*Problem description*. Write out exactly the lines of the entries below from the one holding "7 for 34.30" to the one holding "total: 254.39 -> 255.19", inclusive, and leave out all other lines.

[Source records]
>>>
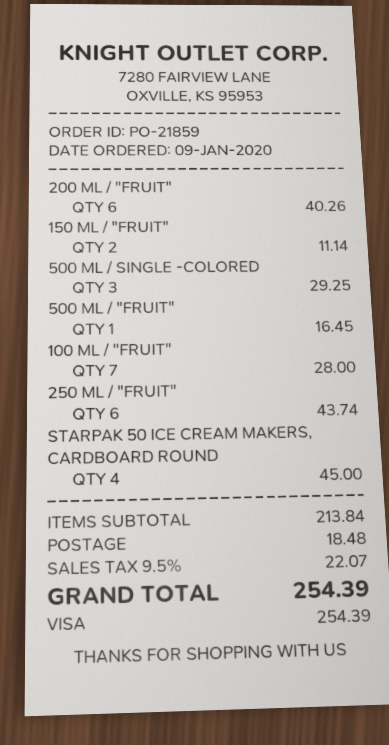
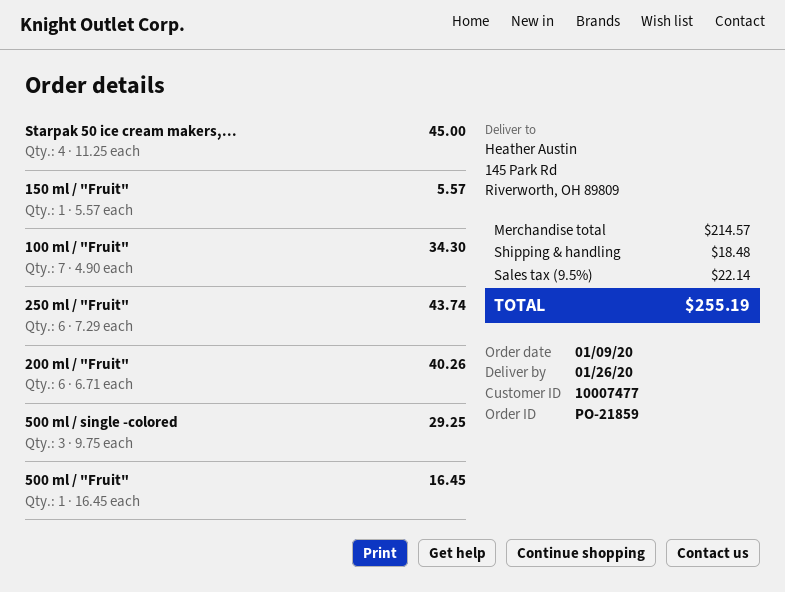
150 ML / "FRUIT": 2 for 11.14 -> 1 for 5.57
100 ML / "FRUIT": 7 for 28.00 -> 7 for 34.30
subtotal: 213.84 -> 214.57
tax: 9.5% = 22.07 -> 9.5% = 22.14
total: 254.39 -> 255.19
<<<
>>>
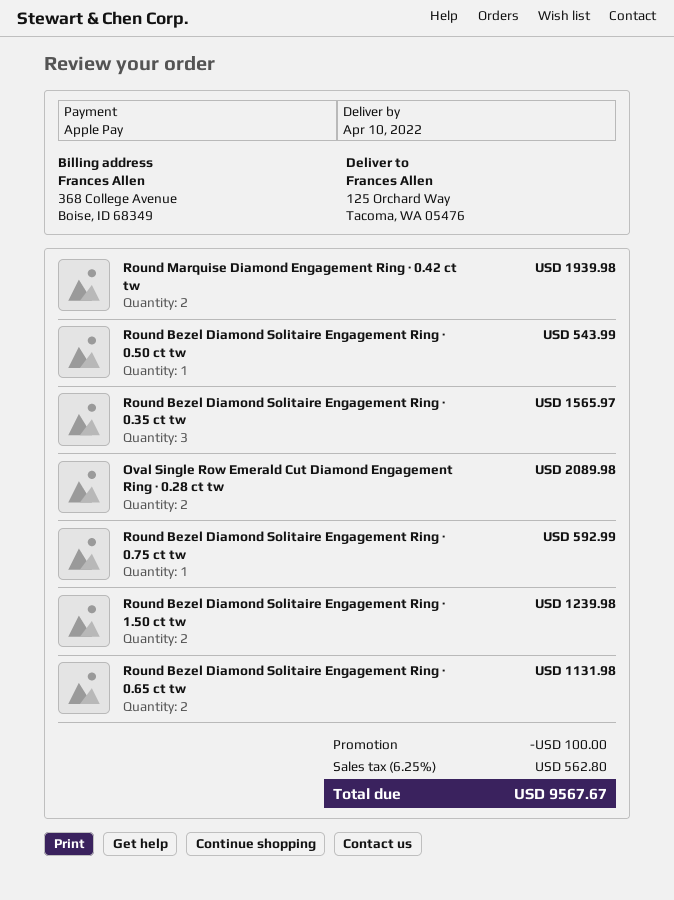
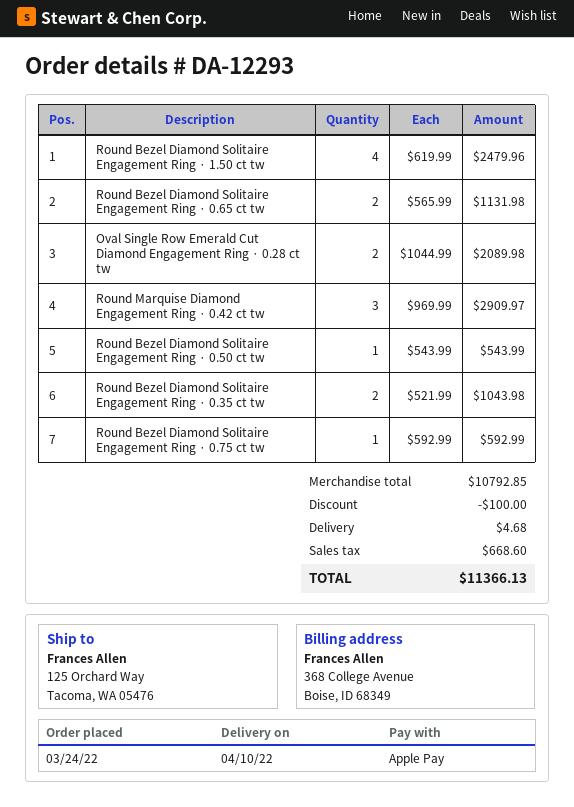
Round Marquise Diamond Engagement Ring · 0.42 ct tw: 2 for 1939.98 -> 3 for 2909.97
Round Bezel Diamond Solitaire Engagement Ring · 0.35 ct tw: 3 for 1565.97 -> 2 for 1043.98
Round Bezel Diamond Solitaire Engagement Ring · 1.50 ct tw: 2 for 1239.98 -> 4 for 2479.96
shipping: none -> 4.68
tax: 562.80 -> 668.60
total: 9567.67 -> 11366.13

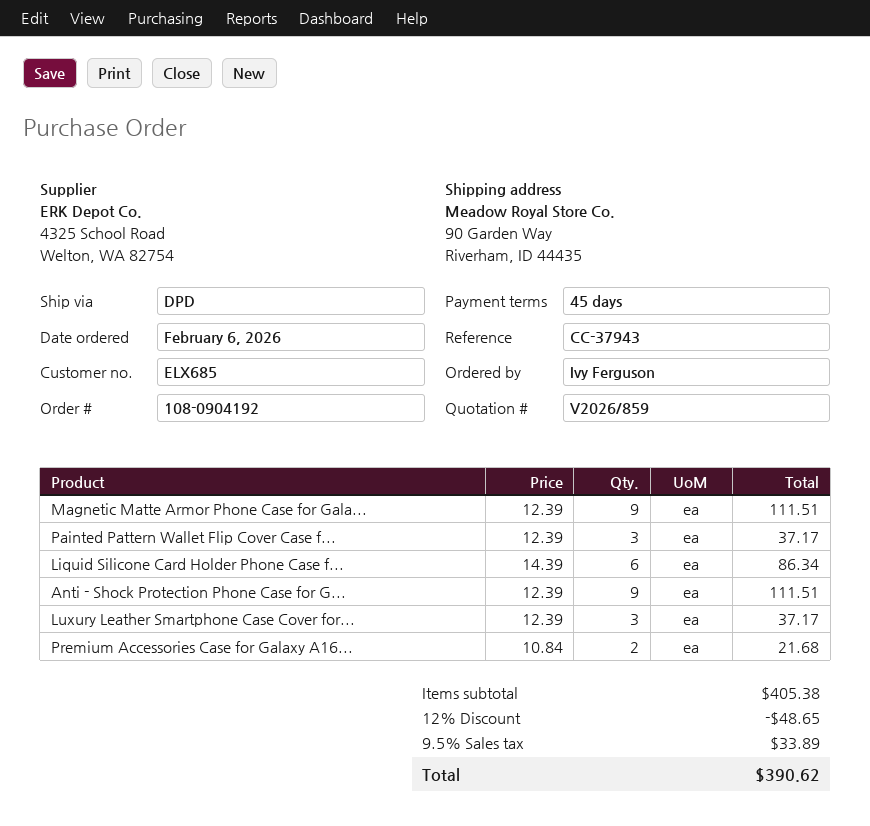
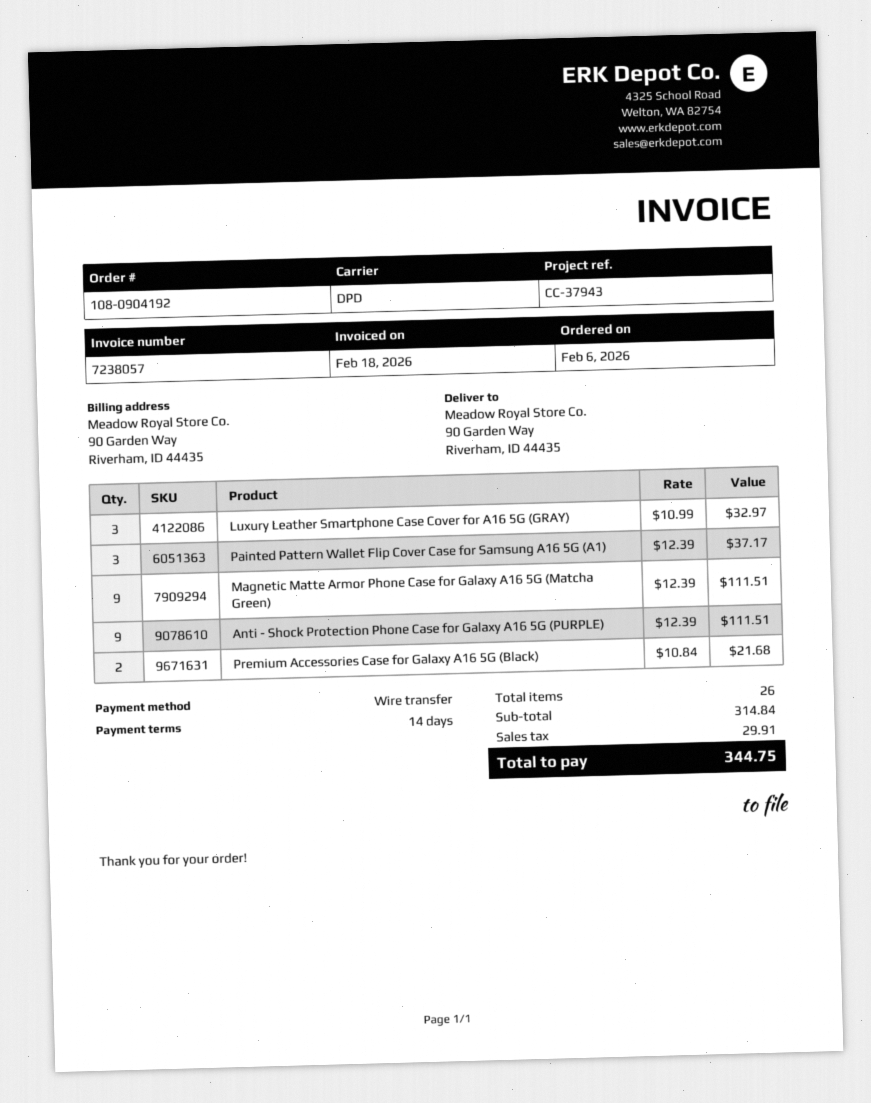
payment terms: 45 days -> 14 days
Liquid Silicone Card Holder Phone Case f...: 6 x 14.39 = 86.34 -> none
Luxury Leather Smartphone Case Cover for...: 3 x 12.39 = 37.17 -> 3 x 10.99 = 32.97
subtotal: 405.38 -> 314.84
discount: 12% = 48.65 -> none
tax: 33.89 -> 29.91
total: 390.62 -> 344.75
<<<
*Expected answer*.
100 ML / "FRUIT": 7 for 28.00 -> 7 for 34.30
subtotal: 213.84 -> 214.57
tax: 9.5% = 22.07 -> 9.5% = 22.14
total: 254.39 -> 255.19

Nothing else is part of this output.